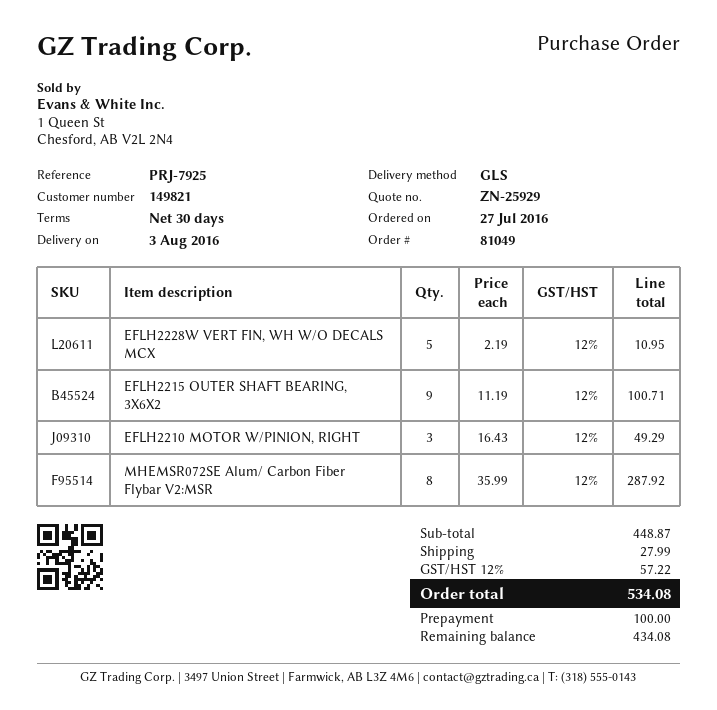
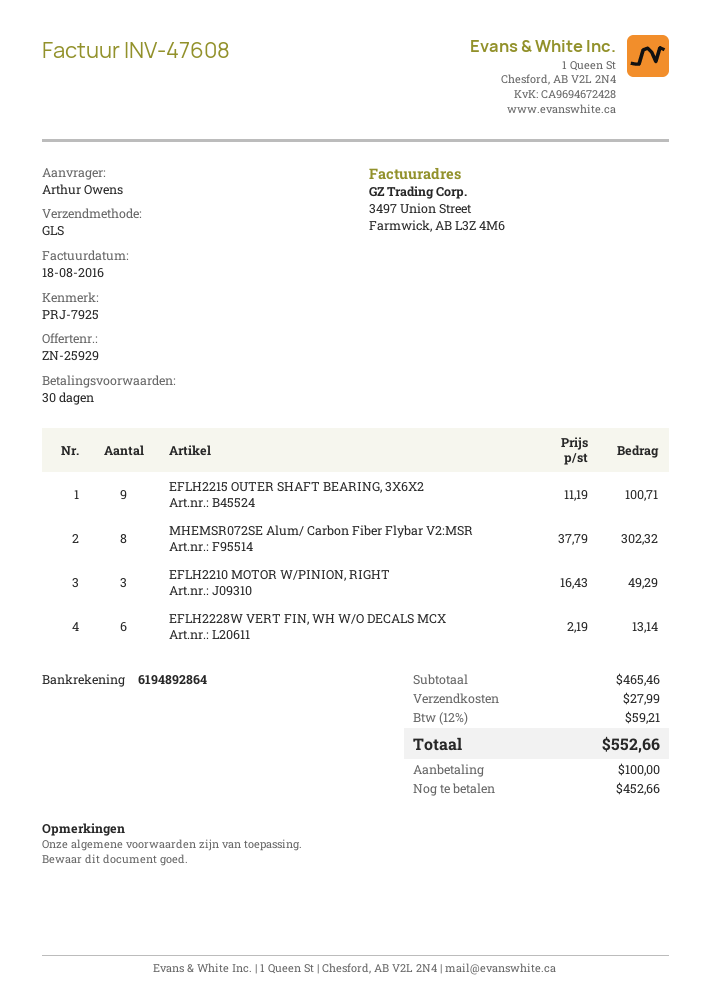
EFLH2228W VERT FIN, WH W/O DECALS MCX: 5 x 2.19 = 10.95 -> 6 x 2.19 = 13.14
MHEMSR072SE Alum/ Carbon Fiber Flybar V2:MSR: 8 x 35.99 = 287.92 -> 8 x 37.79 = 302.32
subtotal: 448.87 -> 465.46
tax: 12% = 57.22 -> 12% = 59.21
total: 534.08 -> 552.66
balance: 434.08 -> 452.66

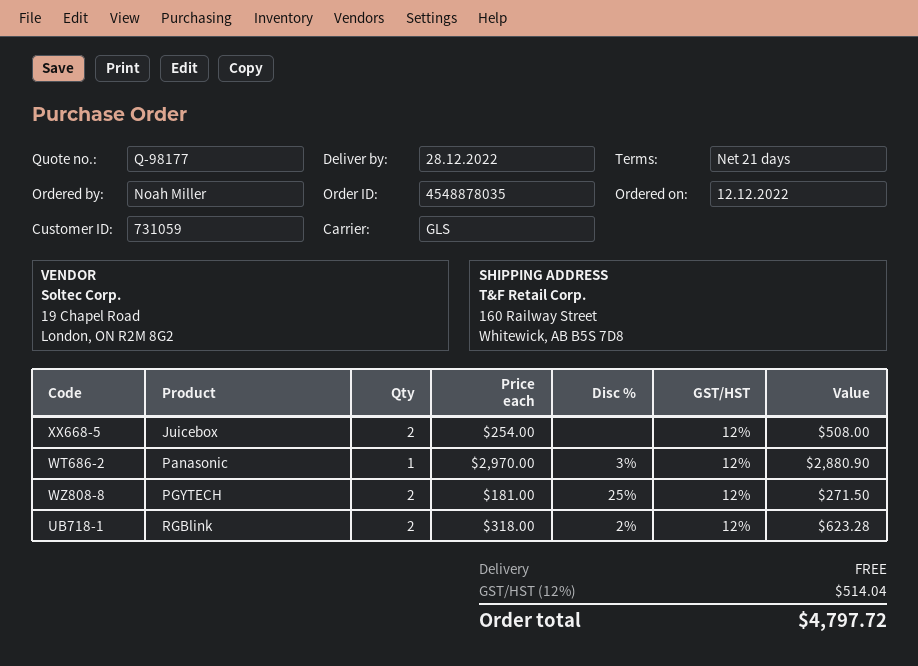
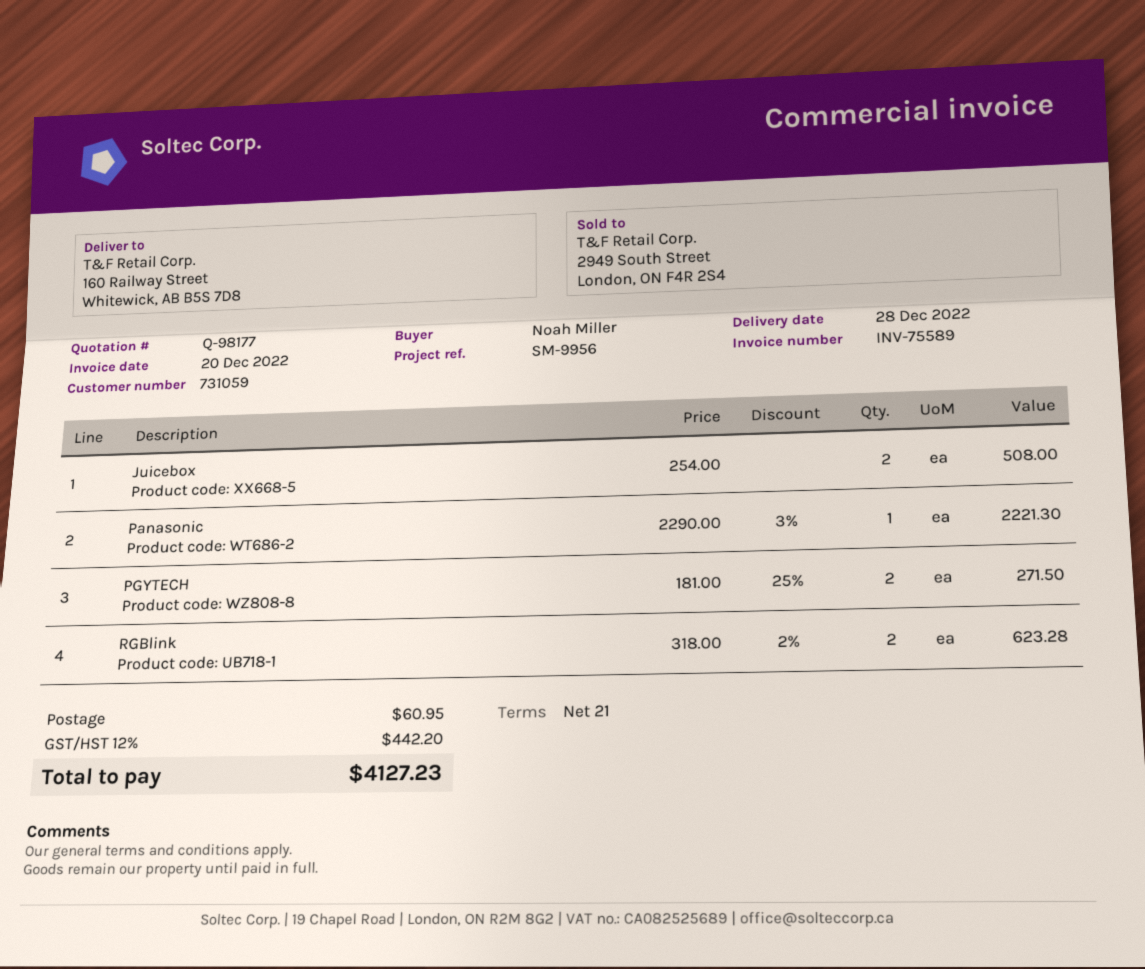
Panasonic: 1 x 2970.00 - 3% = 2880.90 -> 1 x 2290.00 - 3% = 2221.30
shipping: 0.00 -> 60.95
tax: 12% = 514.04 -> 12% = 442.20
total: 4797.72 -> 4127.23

━━━━

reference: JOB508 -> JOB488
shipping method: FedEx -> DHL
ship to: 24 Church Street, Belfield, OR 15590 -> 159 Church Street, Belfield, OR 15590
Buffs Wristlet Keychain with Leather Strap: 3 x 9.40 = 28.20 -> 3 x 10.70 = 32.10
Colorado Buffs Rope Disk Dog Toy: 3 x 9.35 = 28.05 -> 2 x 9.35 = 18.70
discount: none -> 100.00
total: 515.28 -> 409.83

━━━━

(ASSIGNMENT): In the data above, take the line with "total: 534.08 -> 552.66", the line with "total: 4797.72 -> 4127.23", and every line between, and set them down exactly without pictures.

(RESULT OF THIS TASK):
total: 534.08 -> 552.66
balance: 434.08 -> 452.66

Panasonic: 1 x 2970.00 - 3% = 2880.90 -> 1 x 2290.00 - 3% = 2221.30
shipping: 0.00 -> 60.95
tax: 12% = 514.04 -> 12% = 442.20
total: 4797.72 -> 4127.23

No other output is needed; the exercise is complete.